Knowledge is of two kinds. We know a subject ourselves, or we know where we can find it. (Samuel Johnson, 1750)

The new digital world has led to significant changes in all walks of life, including in the school. It has been claimed that there is a need to cultivate new competencies, competencies that serve as “steering instruments” for educational reforms. Specifically, digital competence has become a key concept in the discussion of what kinds of skills and understandings people would need in the knowledge society (e.g., Punie, 2007; see also Sefton-Green, Nixon, & Erstad, 2009; OECD, 2010). The policy documents for education in Norway elevate the concept of digital competence to a higher degree compared to other countries. The final version of the national curriculum (MER, 2006a) was central in regards to Information and Communication Technologies, ICT and educational technology in schools; it increased the status of ICT and the ability to use digital tools as the fifth basic skill in all subjects at all levels.

Indeed, it has become clear that with the rapid development of technology, the widespread access to endless amounts of information, and the appeal of these developments to education, much needs to change in the institution, curriculum, and practice of schooling. Similarly, the growing dominance of the Knowledge Society over the economy, communication, job markets, and financial markets should have profound effects on education. But how?
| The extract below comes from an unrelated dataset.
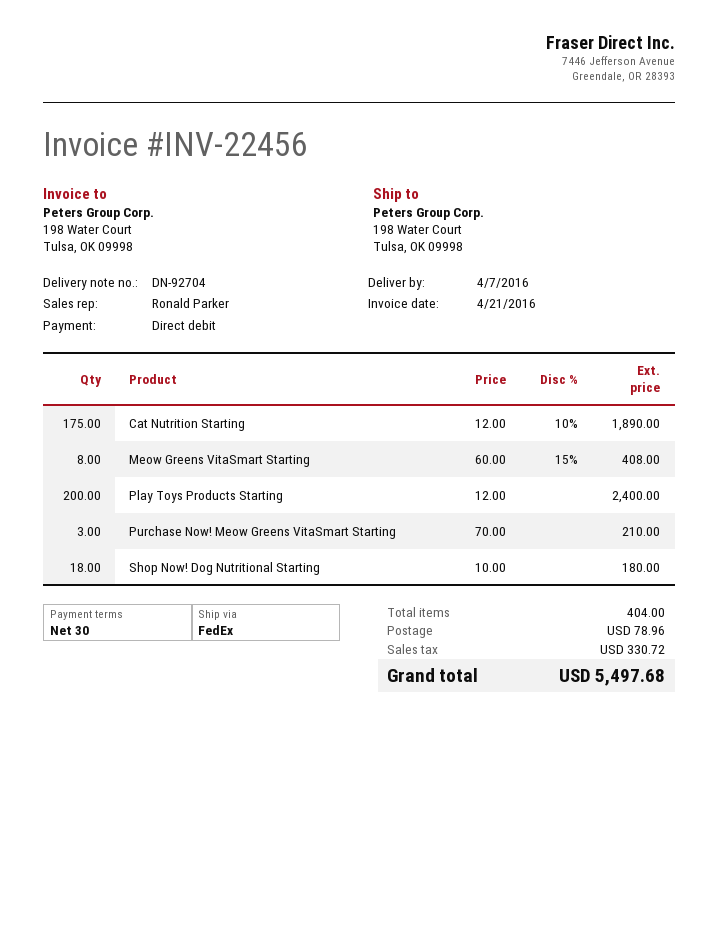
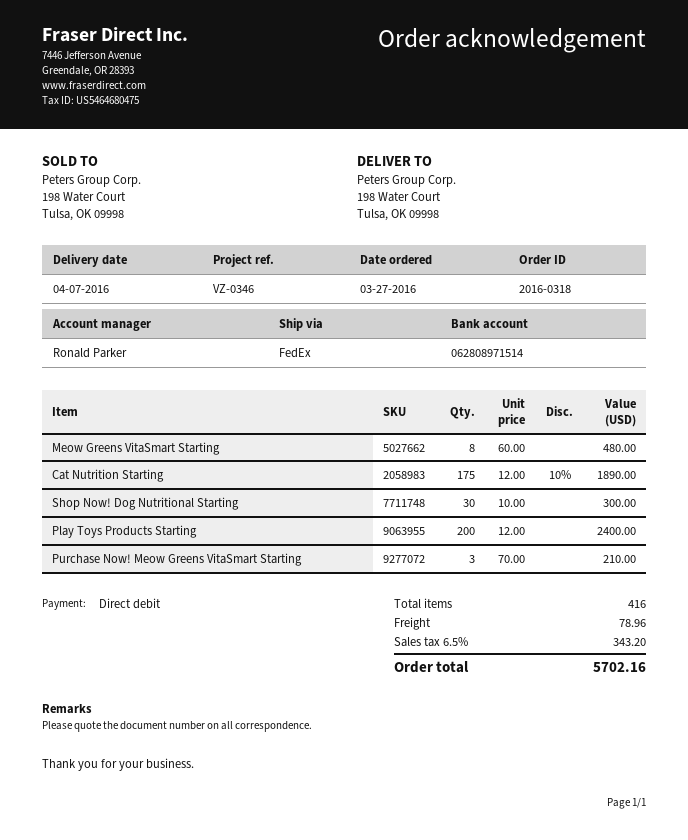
Meow Greens VitaSmart Starting: 8 x 60.00 - 15% = 408.00 -> 8 x 60.00 = 480.00
Shop Now! Dog Nutritional Starting: 18 x 10.00 = 180.00 -> 30 x 10.00 = 300.00
total quantity: 404 -> 416
tax: 330.72 -> 343.20
total: 5497.68 -> 5702.16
Two schools of thought and practice have emerged in response to the digital challenges: the more pragmatic and the more traditional. The basic premise of the more pragmatic school is that curricula need to be guided by the desired outcomes of school, based on market demands, and thus cultivate the mastery of market-oriented digital skills. Much like the way the younger generation engages digital media, school needs to be learner-led rather than knowledge-led. The emphasis ought to be on the mastery of skills and far less on scholarly knowledge that can best serve these digital challenges (e.g., Loveless, 2013). On the other hand, the more traditional school is based on the assumption that education is about enabling learners to engage with disciplined-based “powerful knowledge,” knowledge they are not likely to acquire out of school and that is important for them as future active and educated citizens (Young & Muller, 2010).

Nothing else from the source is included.